State Task Force Develops Plan To Reduce Use Of Plastic Bags
A state task force has come up with eight ways to address the use of plastic bags in New York state.
The report has been sent to Gov. Andrew M. Cuomo and the state Legislature for consideration.
“As states across the nation and world struggle with the environmental and financial costs of plastic bag waste, New York is developing a comprehensive solution. Under Governor Cuomo’s direction, the New York State Plastic Bag Task Force has identified equitable, statewide solutions to address plastic bag waste and this report provides a menu of options to tackle this issue. I’m grateful to the Co-Chairs and Task Force members for their efforts and hard work to develop this report,” said Basil Seggos, chair of New York’s Plastic Bag Task Force and state Department of Environmental Conservation commissioner.
Convened in March 2017, the task force was directed to study the issue of plastic bag waste and develop a comprehensive statewide plan. The report was informed by a roundtable discussion and comments DEC received from interested parties and an exhaustive review of actions taken elsewhere to address plastic bag waste.
The report, which can be found at www.dec.ny.gov/chemical/112291.html, provides an overview of the problems caused by single-use plastic bags and reviews single-use plastic bag reduction measures undertaken in New York state, the United States and internationally. Tge measures have included plastic bag fees, plastic bag bans, a combination of fees and bans, manufacturer responsibility programs, and education and outreach initiatives to consumers at both the municipal and statewide level.
The task force’s options to address plastic bag waste in the report are:
¯ Strengthen and Enforce Existing New York State Plastic Bag Reduction, Reuse and Recycling Act. — continue implementation of the existing New York State Plastic Bag Reduction, Reuse and Recycling Act while increasing education, enforcement and reporting requirements.
¯ Manufacturer Responsibility for Recycling of Single-Use Plastic Bags – Require manufacturers to fund and implement a program for the collection and recycling of single-use plastic bags.
¯ Fee on Single-Use Plastic Bags – Institute a fee on single-use plastic bags.
¯ Fee per Transaction for Single-Use Bags – Under this option, rather than a fee per bag, a single fee would be imposed for the use of single-use bags (i.e., a fee would be assessed whether a consumer received one bag or 10 bags).
¯ Fee on Single-Use Plastic and Paper Bags
¯ Ban Single-Use Plastic Bags – Implement a ban on the sale and use of single-use plastic bags.
¯ Hybrid – Implement a ban on plastic bags with a fee on the allowable alternatives.
¯ Continue Existing Policies – Continue implementation of the existing New York State Plastic Bag Reduction, Reuse and Recycling Act.
In addition, the report notes the need for any approach taken to include an education and outreach campaign to make consumers aware of the problems with plastic bags for the environment and waste stream, encourage the use of reusable bags and how to properly recycle plastic bags.

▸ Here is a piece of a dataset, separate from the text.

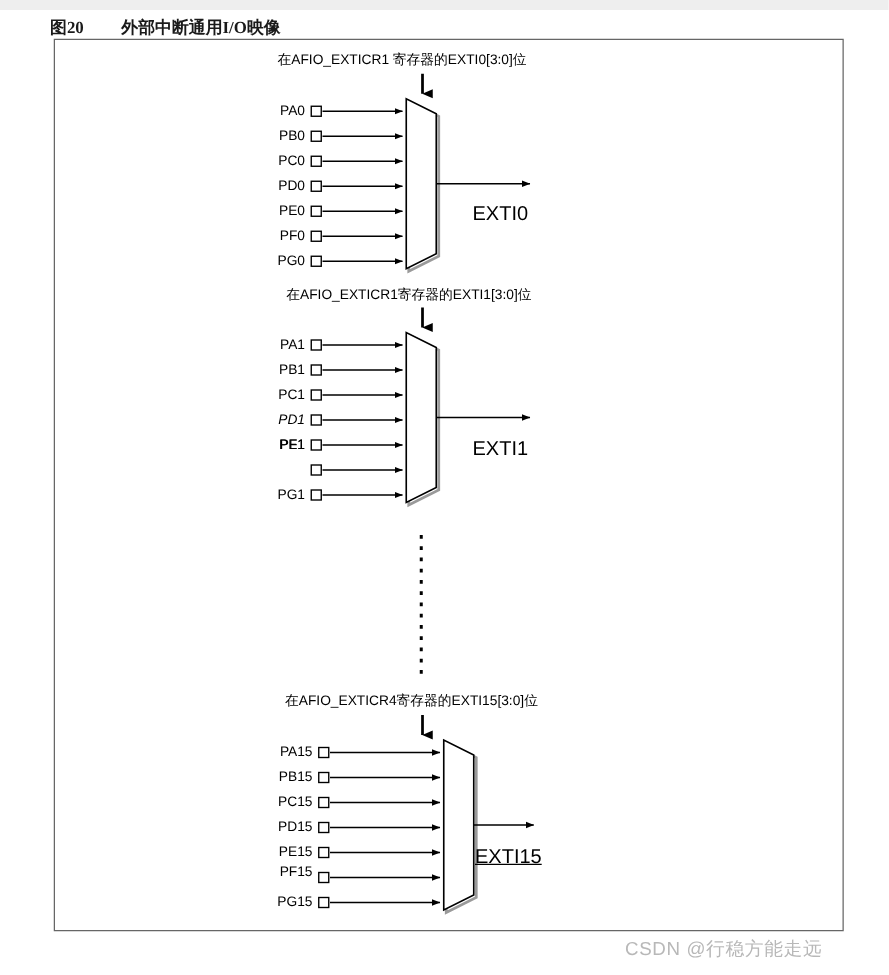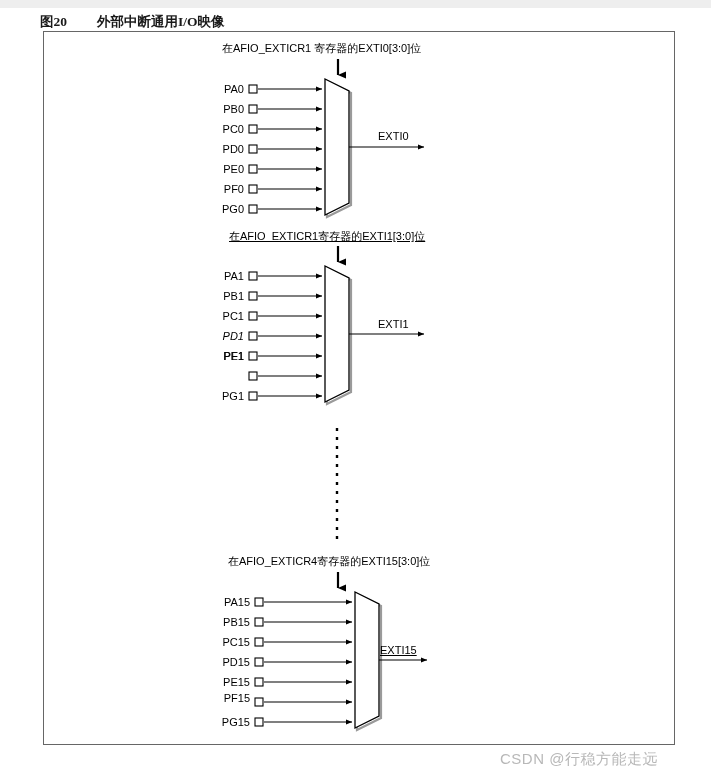"EXTI0" .out-label { font-size: 11px -> 16px; margin-top: none -> 36px }
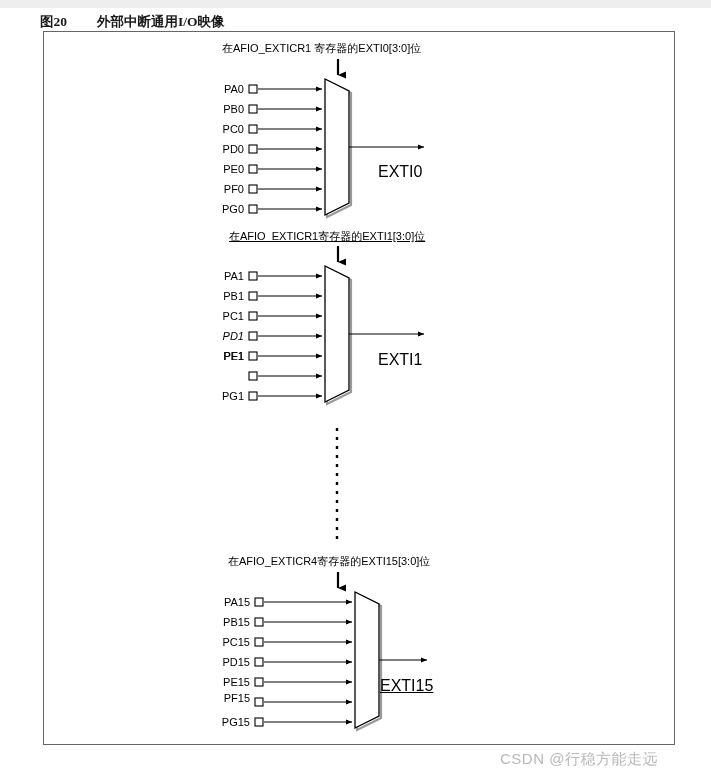"在AFIO_EXTICR1寄存器的EXTI1[3:0]位" div.sel-label { text-decoration: underline -> none }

As part of the education and outreach campaign, the report recommends providing funds to support the distribution of reusable bags with a focus on low and fixed income individuals. If the policy approach taken includes fees, the report suggests that any funding received by the state be dedicated to the Environmental Protection Fund.
Across New York, residents use 23 billion plastic bags annually.